Top of GIVEN ENTRIES

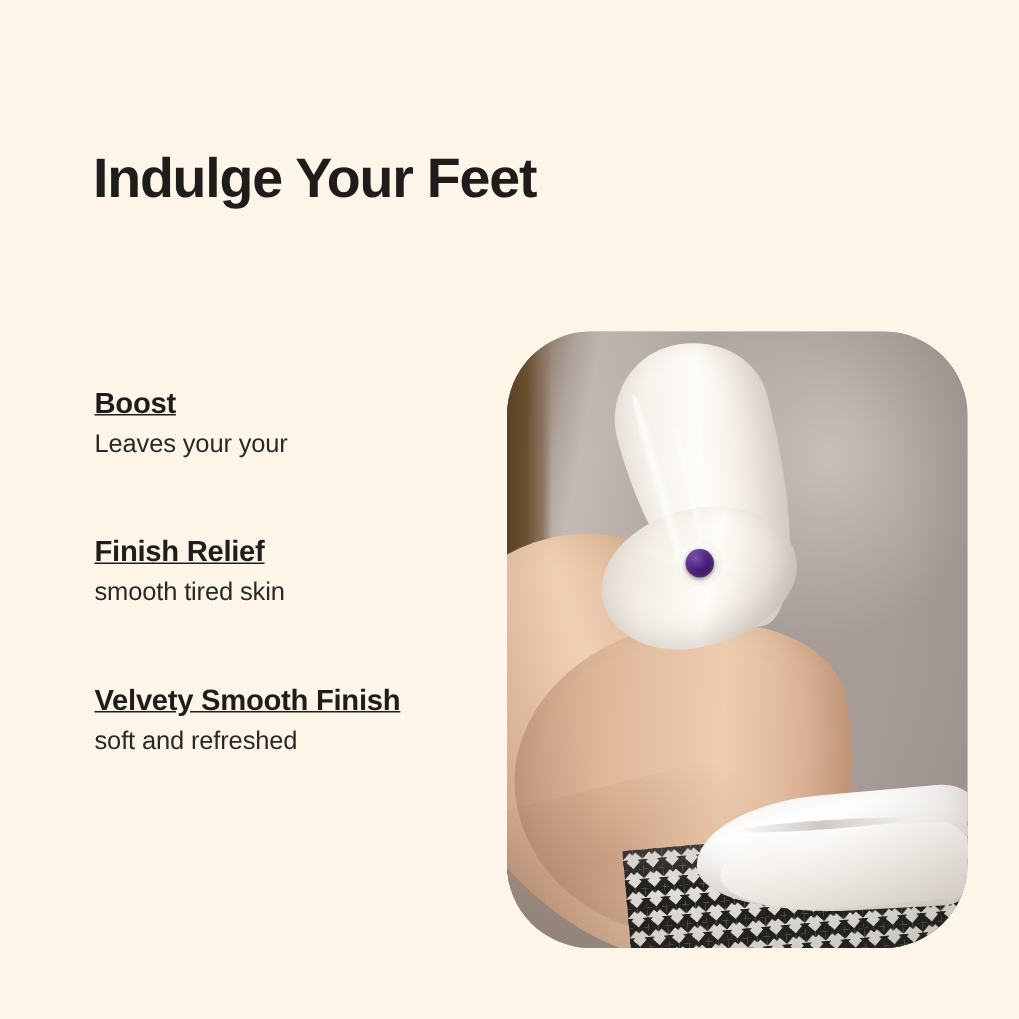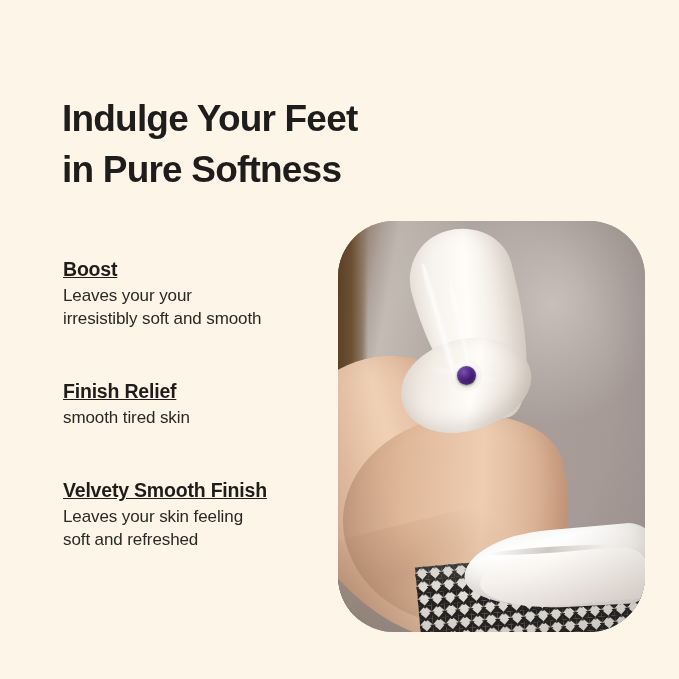--- a/index.html
+++ b/index.html
@@ -316,7 +316,6 @@
 
   <h1 class="headline">
     <span class="hl-line">Indulge Your Feet</span>
-    <span class="hl-line">in Pure Softness</span>
   </h1>
 
   <div class="features">

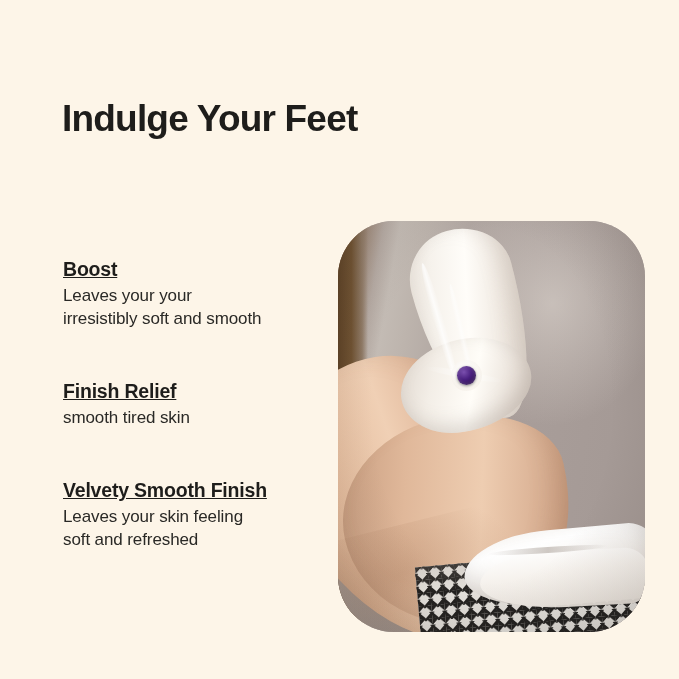--- a/index.html
+++ b/index.html
@@ -324,7 +324,6 @@
       <div class="feature-title">Boost</div>
       <div class="feature-desc">
         <span class="ln">Leaves your your</span>
-        <span class="ln">irresistibly soft and smooth</span>
       </div>
     </div>
 

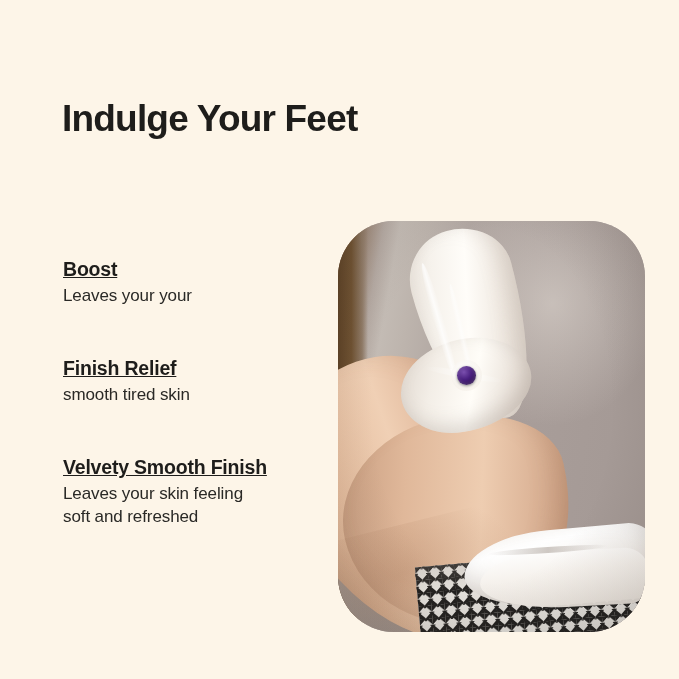--- a/index.html
+++ b/index.html
@@ -337,7 +337,6 @@
     <div class="feature">
       <div class="feature-title">Velvety Smooth Finish</div>
       <div class="feature-desc">
-        <span class="ln">Leaves your skin feeling</span>
         <span class="ln">soft and refreshed</span>
       </div>
     </div>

Bottom of GIVEN ENTRIES

Report how many lines of the preceding records include "title". Output the number only.

2